Exercise:
Without including any picture, write out the entries exactly as they stand.

Data for review:
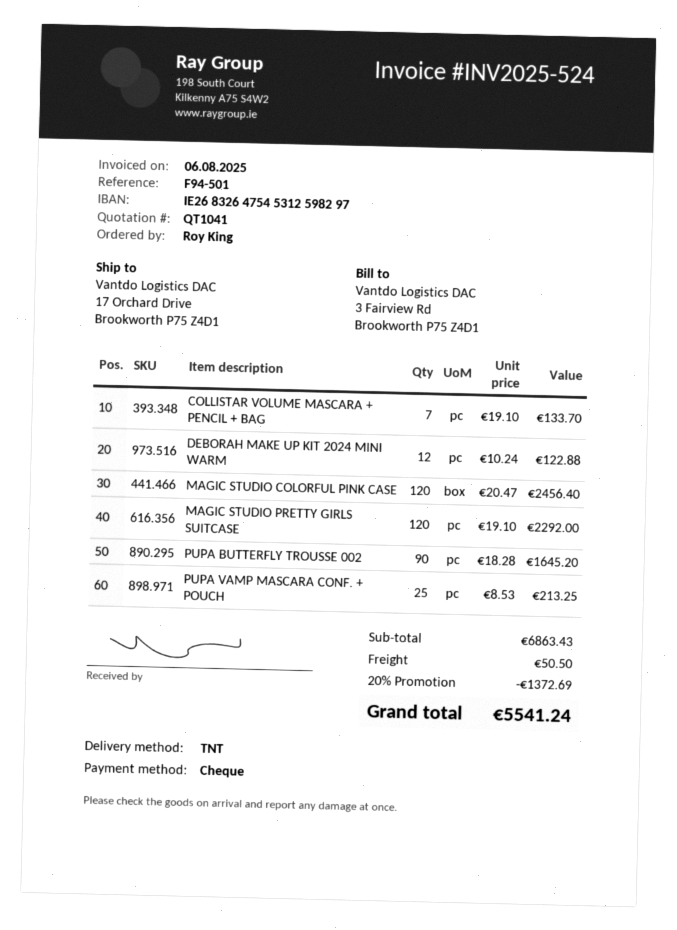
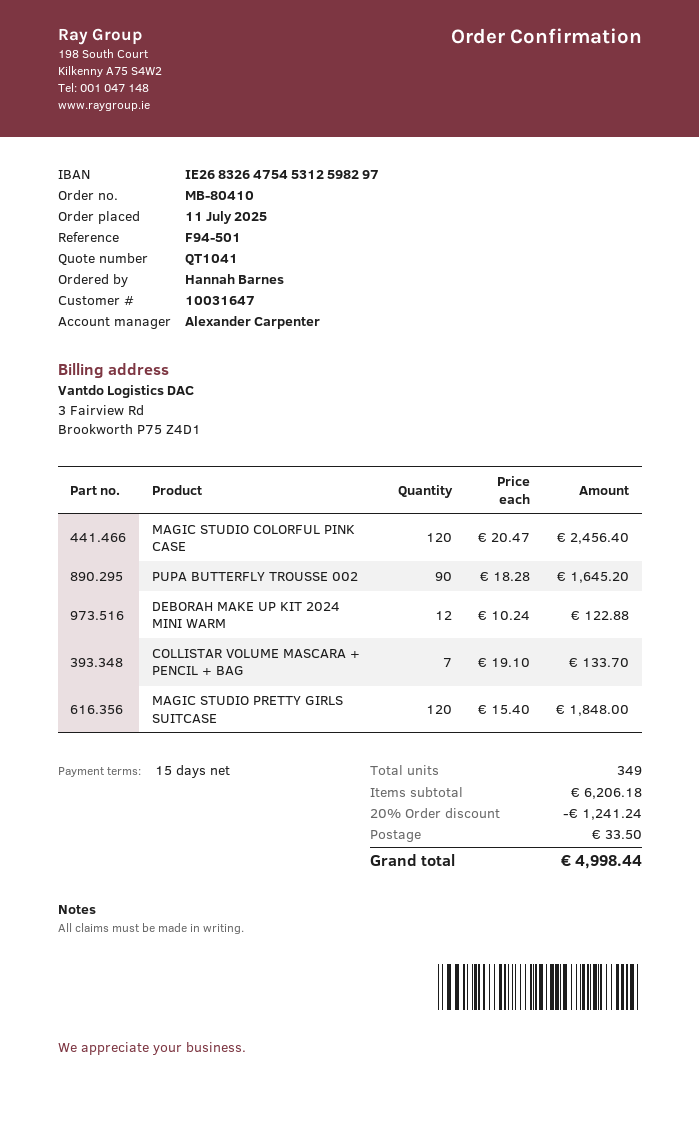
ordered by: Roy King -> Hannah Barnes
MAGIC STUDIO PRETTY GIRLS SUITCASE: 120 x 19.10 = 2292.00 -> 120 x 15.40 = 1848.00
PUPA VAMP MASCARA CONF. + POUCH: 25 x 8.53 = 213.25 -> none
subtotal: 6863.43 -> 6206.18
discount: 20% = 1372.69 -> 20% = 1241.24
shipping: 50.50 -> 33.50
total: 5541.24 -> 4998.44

Task solution:
ordered by: Roy King -> Hannah Barnes
MAGIC STUDIO PRETTY GIRLS SUITCASE: 120 x 19.10 = 2292.00 -> 120 x 15.40 = 1848.00
PUPA VAMP MASCARA CONF. + POUCH: 25 x 8.53 = 213.25 -> none
subtotal: 6863.43 -> 6206.18
discount: 20% = 1372.69 -> 20% = 1241.24
shipping: 50.50 -> 33.50
total: 5541.24 -> 4998.44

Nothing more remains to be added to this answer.